Baseline normoxic PVR (3,403 +/- 1,169) was increased significantly by hypoxia (6,524 +/- 1,018, P < .01) and was fully resorted to baseline by normoxia (3,497 +/- 1,079; P = NS). In normoxic animals, inhibition of endogenous NO production by L-NAME increased PVR to levels similar to those seen during hypoxic stress (6,345 +/- 1,441, P < .01). Replacement of endogenous NO by inhaled NO reversed PVR to normoxic baseline values (3,986 +/- 1,363, P = NS). In hypoxic animals, inhibition of endogenous NO production by L-NAME also increased PVR from hypoxic baseline (9,655 +/- 1,642, P < .01). Replacement of endogenous NO by inhaled NO reversed PVR to hypoxic baseline (6,450 +/- 1,796, P = NS).
In this piglet model, endogenous NO is important in the regulation of pulmonary vascular tone during both normoxia and hypoxia. Inhaled NO completely reversed the elevations in PVR caused by inhibition of endogenous NO and may normalize PVR in diseases in which the production of endogenous NO is compromised.
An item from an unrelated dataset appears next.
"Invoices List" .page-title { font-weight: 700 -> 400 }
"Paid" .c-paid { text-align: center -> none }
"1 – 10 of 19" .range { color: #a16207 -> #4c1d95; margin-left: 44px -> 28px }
在新生儿中,吸入一氧化氮(NO)已被证明可改善因缺氧导致的肺血管阻力(PVR)升高。内源性NO产生在这种反应中的作用尚不清楚。内源性NO对正常氧合新生儿静息PVR的贡献也未得到充分研究。作者使用了一种孤立的、原位的新生仔猪肺灌注模型,该模型没有全身干扰因素,内源性NO可在其中被选择性抑制,以确定(1)内源性NO在正常氧合时对维持PVR是否起作用,(2)内源性NO在对缺氧的反应中是否起作用,以及(3)吸入NO能否逆转因抑制内源性NO而引起的变化。
16只新生仔猪接受了闭塞性气管切开术和压力控制通气。在肝素化和动脉导管结扎后,通过正中胸骨切开术在无缺血的情况下进行左心房和肺动脉插管。结扎主动脉,通过体外膜肺氧合回路将肺灌注设置为80 mL/kg/min。血细胞比容(40%至45%)、pH(7.37至7.44)、Pco2(35至40 mmHg)和吸气峰压(20 mmHg)保持恒定。连续记录肺动脉压(PPA)、左心房压(PLA)和回路流量(QPA)。PVR计算如下:PVR[(达因×秒×厘米⁻⁵)×1,000] = [(PPA - PLA)/(QPA×1,000/60)]×1,332。实验动物先使用正常氧合气体(FIO2,0.21)通气,然后使用低氧气体(FIO2,0.07)通气,再恢复到正常氧合,然后分为两组,每组8只动物。一组保持正常氧合(FIO2,0.21;SPAO2,100%),而另一组通过使用低氧气体通气使其处于低氧状态(FIO2,0.07;SPAO2,50%)。两组均使用L - 精氨酸 - N - ω甲酯(L - NAME)以40 mg/kg抑制内源性NO。两组均给予40 ppm的吸入NO。使用重复测量方差分析来检验统计学意义。
基线正常氧合PVR(3,403±1,169)在缺氧时显著升高(6,524±1,018,P <.01),在恢复正常氧合时完全恢复到基线水平(3,497±1,079;P =无显著性差异)。在正常氧合动物中,L - NAME抑制内源性NO产生使PVR升高至与缺氧应激时相似的水平(6,345±1,441,P <.01)。吸入NO替代内源性NO使PVR恢复到正常氧合基线值(3,986±1,363,P =无显著性差异)。在缺氧动物中,L - NAME抑制内源性NO产生也使PVR从缺氧基线升高(9,655±1,642,P <.01)。吸入NO替代内源性NO使PVR恢复到缺氧基线(6,450±1,796,P =无显著性差异)。
在该仔猪模型中,内源性NO在正常氧合和缺氧期间对肺血管张力的调节中起重要作用。吸入NO完全逆转了因抑制内源性NO而导致的PVR升高,并可能使内源性NO产生受损的疾病中的PVR恢复正常。